Personal information
- Born: 16 July 1971 (age 55) Dresden, East Germany

Figure skating career
- Country: Germany East Germany
- Retired: 1996

Medal record
Ladies' figure Skating
Representing Germany
European Championships
| Silver medal – second place | 1991 Sofia | Ladies' singles |
Representing East Germany
European Championships
| Gold medal – first place | 1990 Leningrad | Ladies' singles |

= Evelyn Großmann =

German figure skater

Evelyn Großmann (born 16 July 1971) is a German former figure skater.
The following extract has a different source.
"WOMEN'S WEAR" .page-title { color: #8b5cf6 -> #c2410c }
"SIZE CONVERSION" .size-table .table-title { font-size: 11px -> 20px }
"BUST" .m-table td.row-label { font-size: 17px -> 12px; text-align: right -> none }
She is the 1990 European champion and 1991 European silver medallist.

== Career ==
Born in Dresden, Saxony, East Germany, Großmann represented first East Germany (GDR) and later Germany after German reunification in 1990. She trained in Chemnitz, Saxony. Her coach was Jutta Müller.

Großmann became European champion in 1990 and won a silver medal at the 1991 Europeans.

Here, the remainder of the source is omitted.